Although it wasn't written by the late Horton Foote, first-time director Aaron Schneider's Get Low has many of the stylistic earmarks — as well as the same deliberate pace — of early '80s Foote adaptations The Trip to Bountiful, 1918, On Valentine's Day, and Tender Mercies, which won Foote his second screenwriting Oscar. (The first was for his sensitive adaptation of Harper Lee's To Kill a Mockingbird in 1963.)
The major difference between Get Low and a typical work written by Foote is the setting. Instead of the Pulitzer-winning dramatist's beloved rural Texas, Low takes place in the Tennessee backwoods. Also conspicuously absent from Schneider's film is the Spartan eloquence of Foote's poetic dialogue (Chris Provenzano and C. Gaby Mitchell's script is perfectly adequate, however). What Schneider's film does have — and what makes it worth seeking out for fans of fine acting — is frequent Foote collaborator Robert Duvall.

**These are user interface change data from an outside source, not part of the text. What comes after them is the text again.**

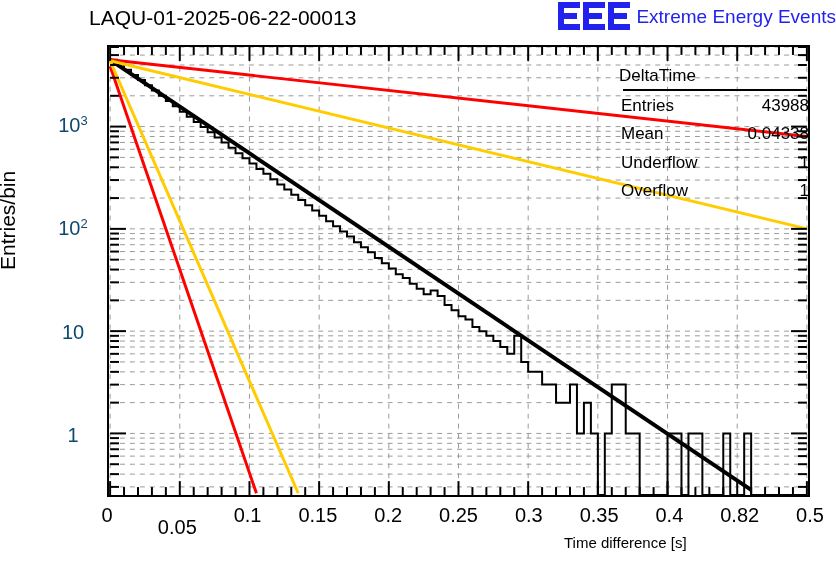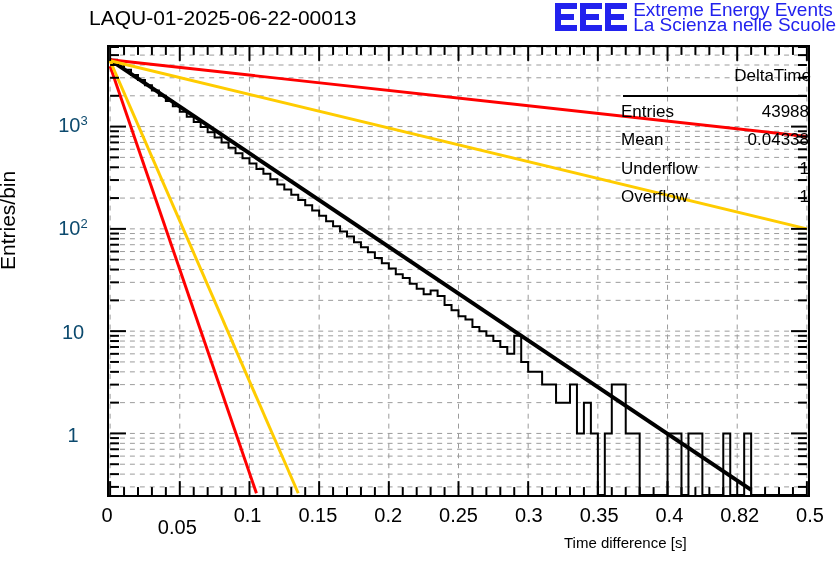--- a/index.html
+++ b/index.html
@@ -104,7 +104,6 @@
     </div>
     <div class="logo-text">
       <div>Extreme Energy Events</div>
-      <div>La Scienza nelle Scuole</div>
     </div>
   </div>
 

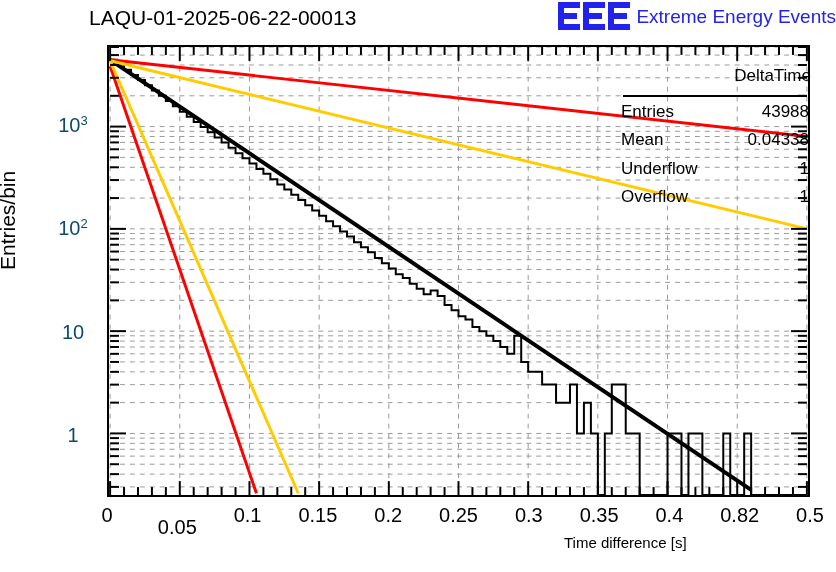--- a/index.html
+++ b/index.html
@@ -68,7 +68,7 @@
     position:absolute;left:615px;top:66px;width:192px;
     font-size:17px;color:#000;line-height:20.5px;
   }
-  #stats .st-title{text-align:right;padding-bottom:8px;}
+  #stats .st-title{text-align:left;padding-bottom:2px;}
   #stats .st-rule{height:2px;background:#000;margin:0 4px 1px 4px;}
   #stats .st-row{display:flex;justify-content:space-between;padding:4px 2px;}
   #stats .st-k{white-space:nowrap;}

Duvall made his screen debut as Boo Radley in To Kill a Mockingbird, and Felix Bush, the taciturn hermit Duvall plays here, could be an older, slightly worldlier version of Mockingbird author Lee's most iconic creation. When Felix rides his mule-driven wagon into town after 40 years of seclusion, it's only to discuss his funeral. Felix has the crazy notion that he'd like to hear what folks have to say about him once he's passed. And since the only way he can do that is to have a memorial service while still very much alive, Reverend Horton (Gerald McRaney) naturally balks at this unorthodox request. More amenable to Felix's plans are struggling funeral parlor operator Frank Quinn (Bill Murray in another of his wryly minimalist performances), who even has the brilliant idea of selling lottery tickets to the event. The winner gets the deed to Felix's 300-acre property — once he's actually deceased, of course.
Leading up to Felix's impending funeral party, he's visited by two people from his past: ex-girlfriend Mattie (Sissy Spacek) and the Reverend Jackson (Bill Cobbs). Since both remain tightlipped about their relationship with Felix, the stage is set for a major reveal during the climactic service. Like a typical Horton Foote play or movie, second chances and spiritual redemption lie at the heart of this wistful, increasingly melancholy drama. Yes, there will be tears.
Duvall has played lots of crusty, sly-as-a-fox old coots like Felix before (remember Gus McCrae from Lonesome Dove?), but his genius for understatement ensures that the character never devolves into a compendium of southern-gothic clichés. The best moments in the film are the one-on-one exchanges between Felix and Frank. Duvall and Murray are clearly having a ball playing off each other, and their mutual regard is as endearing as it is infectious.
If Get Low ultimately lacks the artistic clarity and personal vision of Tender Mercies or The Trip to Bountiful, there's more than enough warmth, wit, and beautifully judged performances to make it a refreshing, grown-up alternative to the mindless sensation of most hot-weather movies.